As a pivotal member of the Senate Committee on the Environment and Public Works, George brought his executive experience as a Mayor and Governor to fight for enhancement of our nation’s infrastructure.
He knows that policymaking isn’t just about the national headlines, it’s about the day-to-day decisions that promote the wellbeing of Americans and America.
It’s about unglamorous, but essential functions of elected office – reading reports and briefings, handwriting correspondences, following long-term priorities, and maintaining daily constituent services.
He is also comfortable with the uncomfortable role of elected office – being unafraid to say “no” if he believes it is in the best interests of the state or the nation.
That meant “no” to presidents regardless of party – whether on tax or fiscal policy.
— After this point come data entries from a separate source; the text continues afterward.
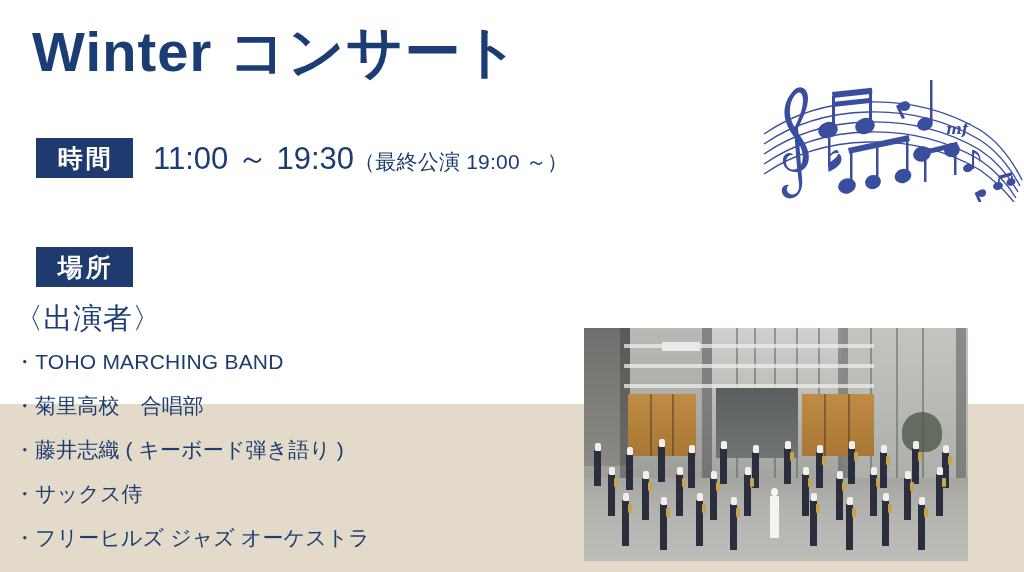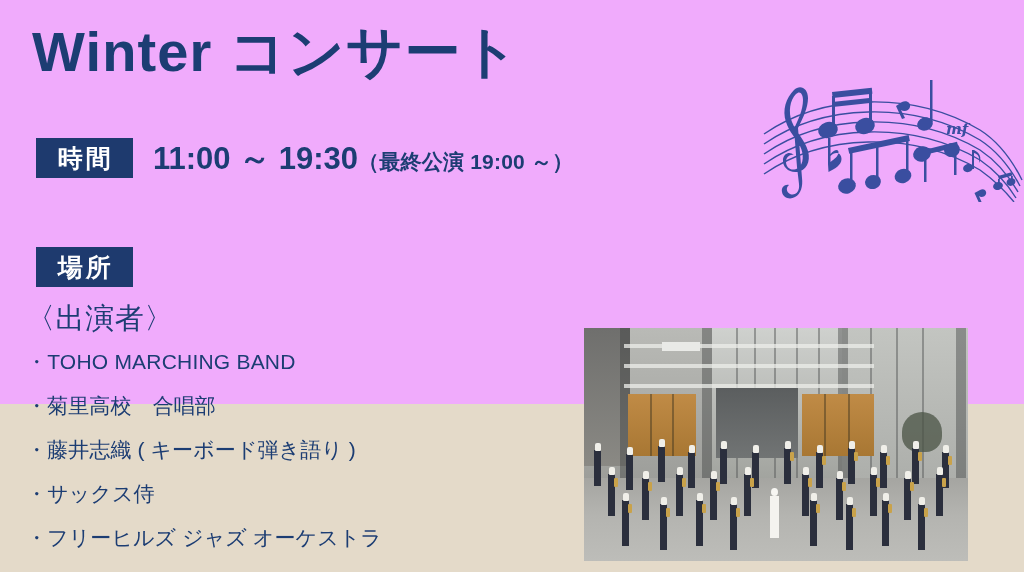--- a/index.html
+++ b/index.html
@@ -18,7 +18,7 @@
     position: relative;
     width: 1024px;
     height: 404px;
-    background: #f0abfc;
+    background: #ffffff;
   }
 
   

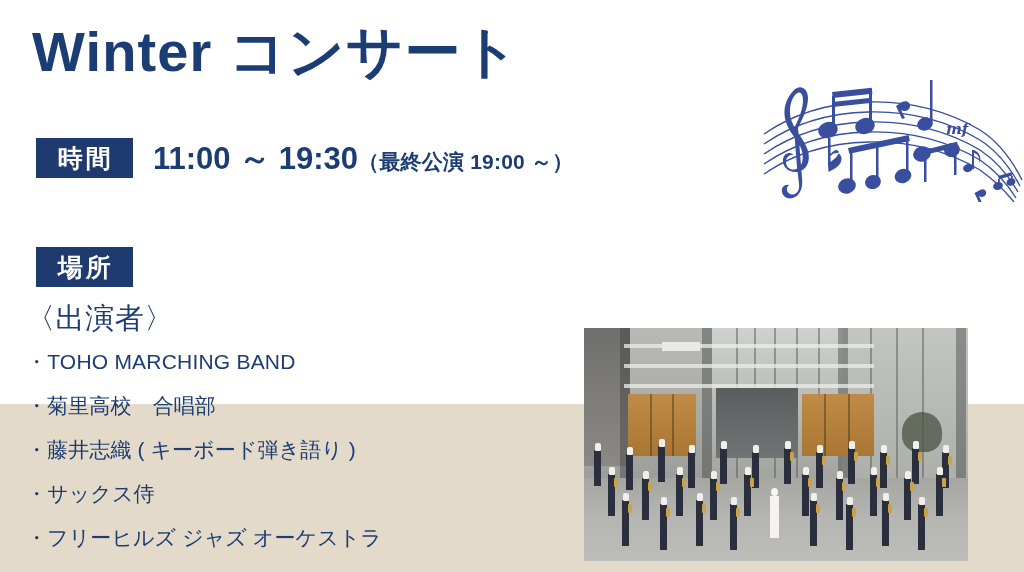--- a/index.html
+++ b/index.html
@@ -63,7 +63,7 @@
     margin-left: 20px;
     color: #1c3d73;
     font-size: 31px;
-    font-weight: 700;
+    font-weight: 400;
     line-height: 1.33;
     white-space: nowrap;
   }

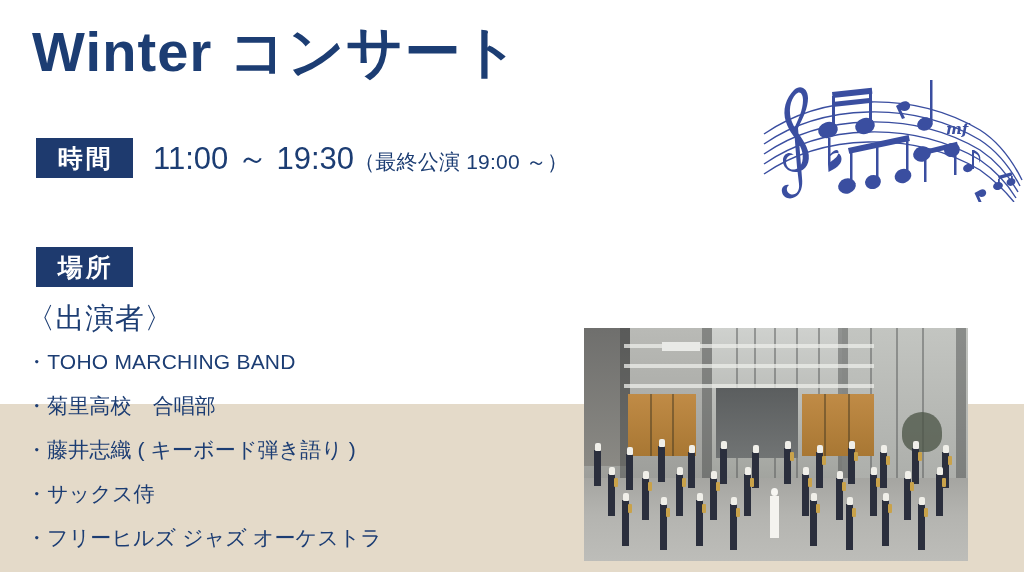--- a/index.html
+++ b/index.html
@@ -79,7 +79,7 @@
   
   #performers {
     position: absolute;
-    left: 26px;
+    left: 14px;
     top: 296px;
     color: #1c3d73;
     font-size: 31px;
It meant “no” to stakeholders if a project didn’t promote economic development or a program didn’t use taxpayer dollars wisely.
But he would do so by looking the person in the eye to explain his decision, without ever demonizing anyone.
That independence and integrity allowed him to put Ohio and our nation above party politics.
It allowed him to talk passionately about how long-term budget priorities matter to the economic competitiveness of our nation.
It meant as an Eastern European immigrant’s son from Cleveland, he’d explain to presidents and Secretaries of State the importance of protecting “Captive Nations” of the old Soviet bloc.
He deservedly takes great pride in his work on improving the quality of the federal workforce – from the civil service to the civilian personnel at Wright Patterson Air Force Base or NASA Glenn.
And as a product of Collinwood High School in suburban Cleveland, his commitment to higher education is a testament to his lasting impact on our state.
A 1958 graduate of Ohio University, the University has since created The Voinovich School of Leadership and Public Affairs, in recognition of his the contributions to one of its great alums.
The School provides comprehensive business, education, and technology education – training the next-generation of leaders and promoting economic development that is crucial to our state’s future.
But none of George’s accomplishments could have occurred without the comfort and counsel of his wife, Janet.
Janet, thank you for your service to our state and for your personal friendship to me and my family.
Regardless of the office George Voinovich held – in Cleveland, Columbus, or Washington – he and Janet always called the same Collinwood neighborhood their home.
It’s where they raised their four children, George, Betsy, Peter, and Molly – and where their grandchildren visit.
And it’s where he will return – after distinguished service to his state and to his nation – to the city on the shores of Lake Erie that welcomed his immigrant family a generation ago.
Thank you, George, for your service to our great state and our great nation.